Sarah Chang said, “To be recording the Shostakovich and Prokofiev Concertos, which are extremely powerful and dramatic and poetic concertos, [with the Berlin Philharmonic] is a huge privilege. … The [Orchestra] has a very special place in my heart. I have been working with them since I was twelve … I feel extremely privileged every time I’m up on stage with them. … Sir Simon Rattle is an absolute genius, a musical godfather.”
Theo Lap, Vice-President of A&R and International Marketing, said, “It is always exciting to see artists working together on a recording for the first time. Both Sir Simon and Sarah are very passionate and energetic musicians and their interpretation of these wonderful works fully reflects this.”
The Berliner Morgenpost described Sarah Chang’s performance of the Shostakovich Concerto as “brilliant and original”; the Berliner Zeitung referred to her rendering of the Prokofiev Concerto as “… a first-class interpretation.”

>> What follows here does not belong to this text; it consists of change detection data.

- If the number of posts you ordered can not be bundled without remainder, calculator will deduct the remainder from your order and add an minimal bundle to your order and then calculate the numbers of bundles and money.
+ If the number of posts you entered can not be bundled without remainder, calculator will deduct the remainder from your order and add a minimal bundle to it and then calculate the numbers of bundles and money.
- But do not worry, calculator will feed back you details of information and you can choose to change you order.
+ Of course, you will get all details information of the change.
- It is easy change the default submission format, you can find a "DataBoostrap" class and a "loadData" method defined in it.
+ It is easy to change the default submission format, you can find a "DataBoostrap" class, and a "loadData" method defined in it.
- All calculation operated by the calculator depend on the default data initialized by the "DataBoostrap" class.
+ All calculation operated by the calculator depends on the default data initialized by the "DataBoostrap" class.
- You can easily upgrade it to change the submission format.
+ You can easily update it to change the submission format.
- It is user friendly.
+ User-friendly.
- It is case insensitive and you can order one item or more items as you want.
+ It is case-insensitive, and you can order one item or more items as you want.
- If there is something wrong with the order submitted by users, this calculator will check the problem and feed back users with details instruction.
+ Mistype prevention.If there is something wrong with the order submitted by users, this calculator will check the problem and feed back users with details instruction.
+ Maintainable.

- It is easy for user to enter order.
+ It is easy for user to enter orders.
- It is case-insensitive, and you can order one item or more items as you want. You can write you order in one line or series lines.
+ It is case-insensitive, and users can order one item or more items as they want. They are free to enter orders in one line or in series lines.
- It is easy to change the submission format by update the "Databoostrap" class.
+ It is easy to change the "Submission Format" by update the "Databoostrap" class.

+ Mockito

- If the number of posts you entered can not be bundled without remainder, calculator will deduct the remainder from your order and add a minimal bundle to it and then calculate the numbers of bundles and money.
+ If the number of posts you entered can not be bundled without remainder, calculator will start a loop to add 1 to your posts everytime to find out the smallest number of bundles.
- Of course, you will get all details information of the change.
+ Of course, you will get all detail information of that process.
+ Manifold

While Shostakovich was at work on his first violin concerto in 1947, he and several other Soviet composers, including Prokofiev, were accused by the state of “anti-democratic tendencies in music,” “formalistic perversion,” and favouring “confused, neurotic combinations that transform music into cacophony.” Shostakovich completed his score but chose to withhold it from performance and publication, knowing that its “long, rhapsodic nocturne that comes from the blackest hour of the night” (Phillip Hulscher) would not please the authorities. It was only after Stalin died in 1953 that the climate in the Soviet Union changed and Shostakovich, having made minor changes to the score, permitted the Violin Concerto to see the light of day. It was performed and recorded by its dedicatee, David Oistrakh, in 1955.

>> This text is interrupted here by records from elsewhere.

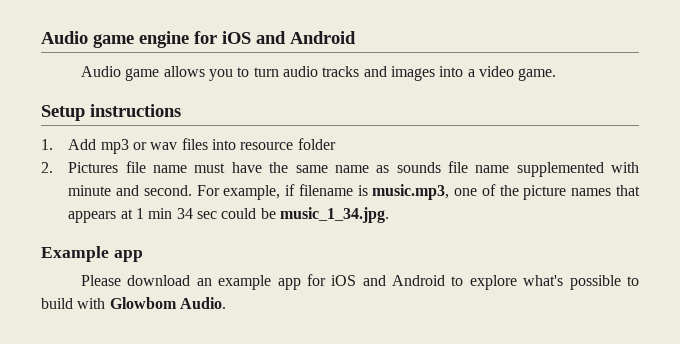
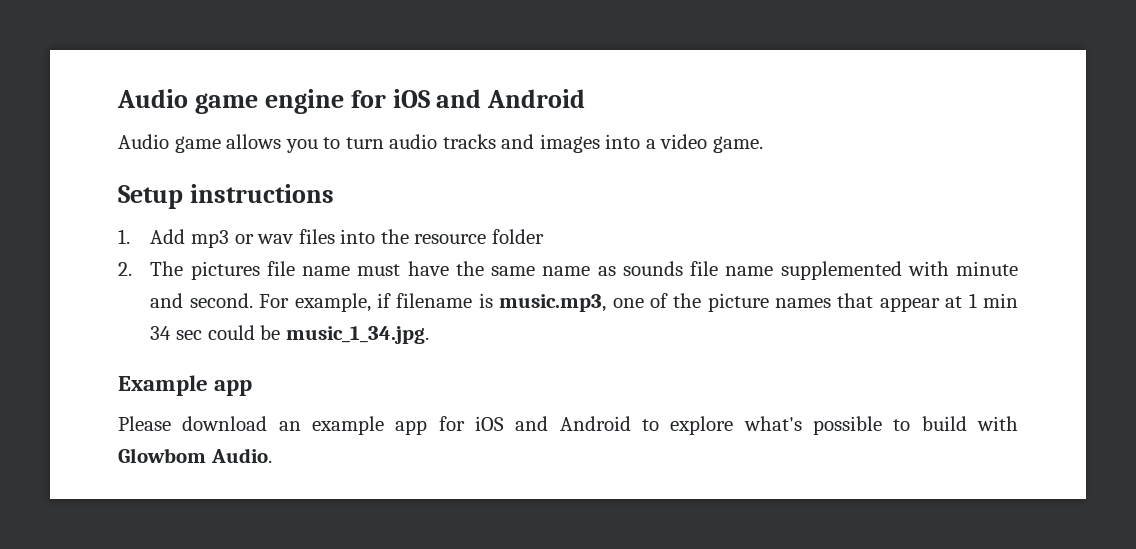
- 1. Add mp3 or wav files into resource folder
+ 1. Add mp3 or wav files into the resource folder
- 2. Pictures file name must have the same name as sounds file name supplemented with minute and second.
+ 2. The pictures file name must have the same name as sounds file name supplemented with minute and second.
- For example, if filename is music.mp3, one of the picture names that appears at 1 min 34 sec could be music_1_34.jpg.
+ For example, if filename is music.mp3, one of the picture names that appear at 1 min 34 sec could be music_1_34.jpg.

Sergei Prokofiev began work on a Concertino for violin in 1915, shortly after returning to St. Petersburg from a trip to Europe where he had heard Stravinsky’s Firebird and Petrouchka, Ravel’s Daphnis and Chloe, a performance by Feodor Chaliapin and a concert conducted by Richard Strauss, all of which had excited him tremendously. Prokofiev abandoned the Concertino after composing its enchanting opening melody but a performance of Szymanowski’s Myths by the Polish violinist Paul Kochanski, in 1916, inspired him to return to what had become a violin concerto. With Kochanski’s assistance, he finished the work in 1917, the year he also composed his “Classical” Symphony, Piano Concerto No.3, Piano Sonatas Nos.3 and 4 and Visions fugitives for piano. Had the Bolshevik revolution not intervened, Kochanski would have premiered the Violin Concerto but, in the event, the premiere took place six years later, in Paris, with Marcel Darrieux as soloist, and Serge Koussevitzky conducting. David Oistrakh later became the concerto’s leading interpreter.

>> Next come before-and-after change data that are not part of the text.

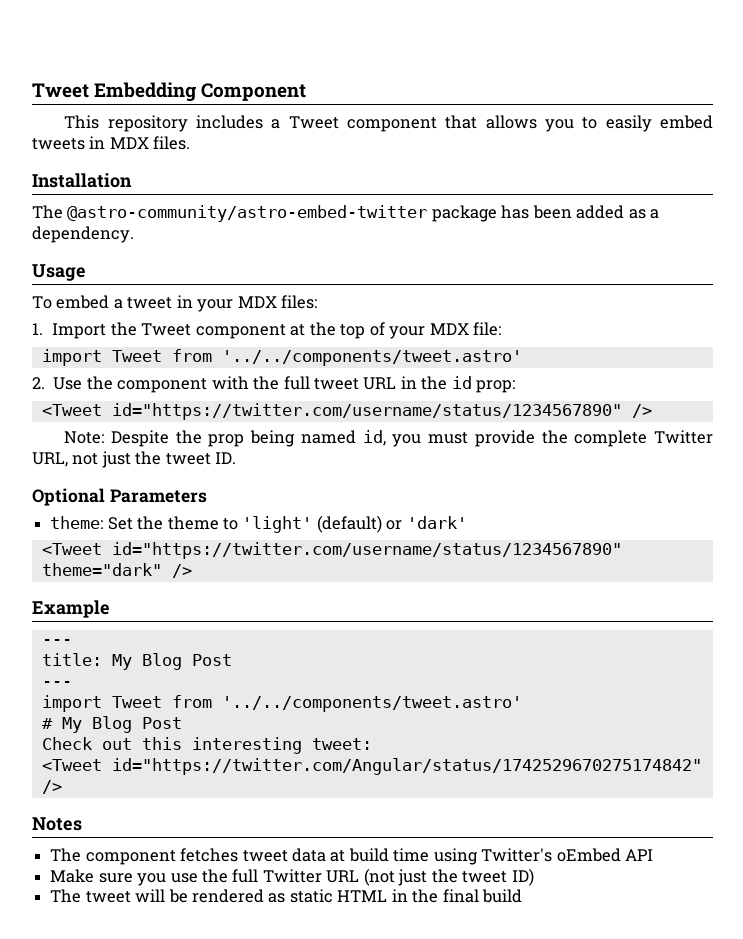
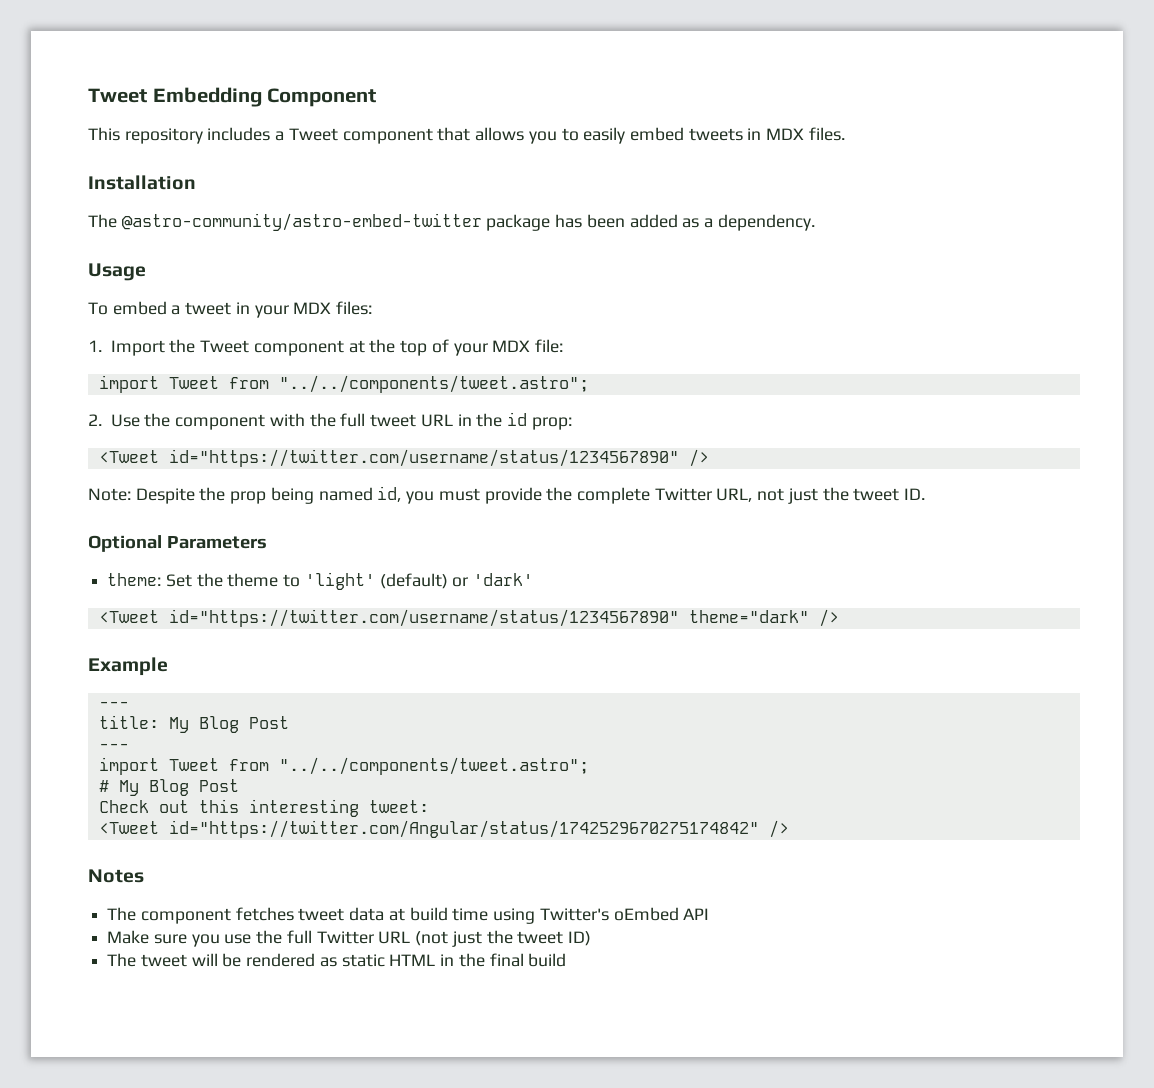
  1. Import the Tweet component at the top of your MDX file:
- import Tweet from '../../components/tweet.astro'
+ import Tweet from "../../components/tweet.astro";
  title: My Blog Post
  ---
- import Tweet from '../../components/tweet.astro'
+ import Tweet from "../../components/tweet.astro";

Sarah Chang’s EMI discography includes the violin concertos of Mendelssohn, Bruch, Tchaikovsky, Dvoøák, Paganini No.1, Goldmark, Sibelius, Richard Strauss and Vieuxtemps No.5, as well as Lalo’s Symphonie espagnole, Saint-Saëns’s Havanaise and Introduction and Rondo Capriccioso and chamber music by Dvoøák, Tchaikovsky, Franck, Ravel and Saint-Saëns.
In 2006, Sarah performs the Prokofiev No.1, Brahms, Sibelius and Bruch No.1 Violin Concertos with the San Francisco and Pittsburgh Symphony Orchestras, the London and Danish National Symphony Orchestras, Leipzig Gewandhaus, Bavarian State Opera Orchestra, and Orchestre de la Suisse Romande under conductors Marek Janowski, Yuri Temirkanov, Kurt Masur and Mikko Frank.